Task item: Scan the records for "color" and copy each line that contains it.

Stored data
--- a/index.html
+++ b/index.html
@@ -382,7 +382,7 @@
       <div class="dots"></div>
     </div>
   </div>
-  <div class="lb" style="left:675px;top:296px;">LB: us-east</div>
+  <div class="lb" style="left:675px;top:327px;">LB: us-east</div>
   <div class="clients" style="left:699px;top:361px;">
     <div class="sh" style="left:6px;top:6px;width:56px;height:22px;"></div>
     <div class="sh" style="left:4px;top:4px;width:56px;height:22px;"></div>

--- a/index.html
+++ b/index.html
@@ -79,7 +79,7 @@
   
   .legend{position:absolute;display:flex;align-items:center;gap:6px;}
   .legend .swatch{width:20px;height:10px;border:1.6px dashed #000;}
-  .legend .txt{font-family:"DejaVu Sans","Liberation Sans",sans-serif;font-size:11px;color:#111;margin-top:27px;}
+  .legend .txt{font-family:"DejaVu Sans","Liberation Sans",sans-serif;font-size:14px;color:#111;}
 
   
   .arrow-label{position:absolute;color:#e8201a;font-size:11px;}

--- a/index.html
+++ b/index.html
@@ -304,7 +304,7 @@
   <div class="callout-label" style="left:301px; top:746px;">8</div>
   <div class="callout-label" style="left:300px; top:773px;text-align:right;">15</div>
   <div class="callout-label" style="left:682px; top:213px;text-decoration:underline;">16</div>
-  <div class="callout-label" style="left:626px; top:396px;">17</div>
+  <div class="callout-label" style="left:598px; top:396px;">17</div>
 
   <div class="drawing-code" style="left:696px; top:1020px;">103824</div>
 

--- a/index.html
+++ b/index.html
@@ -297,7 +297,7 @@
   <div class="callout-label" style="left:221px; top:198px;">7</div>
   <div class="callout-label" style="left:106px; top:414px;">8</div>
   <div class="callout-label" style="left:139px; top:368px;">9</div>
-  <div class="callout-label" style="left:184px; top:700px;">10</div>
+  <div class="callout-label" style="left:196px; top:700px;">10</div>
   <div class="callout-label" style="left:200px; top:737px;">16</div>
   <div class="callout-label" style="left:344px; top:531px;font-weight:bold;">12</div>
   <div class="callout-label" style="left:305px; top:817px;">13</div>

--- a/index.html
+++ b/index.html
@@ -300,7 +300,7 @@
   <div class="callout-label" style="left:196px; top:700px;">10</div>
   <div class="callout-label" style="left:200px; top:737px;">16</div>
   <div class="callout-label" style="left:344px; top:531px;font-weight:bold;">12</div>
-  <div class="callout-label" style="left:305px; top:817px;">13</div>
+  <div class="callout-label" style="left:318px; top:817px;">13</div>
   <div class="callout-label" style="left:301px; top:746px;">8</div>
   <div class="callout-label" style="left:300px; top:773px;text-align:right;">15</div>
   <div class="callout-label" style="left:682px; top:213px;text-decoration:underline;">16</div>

Task result:
-  .legend .txt{font-family:"DejaVu Sans","Liberation Sans",sans-serif;font-size:11px;color:#111;margin-top:27px;}
+  .legend .txt{font-family:"DejaVu Sans","Liberation Sans",sans-serif;font-size:14px;color:#111;}
   .arrow-label{position:absolute;color:#e8201a;font-size:11px;}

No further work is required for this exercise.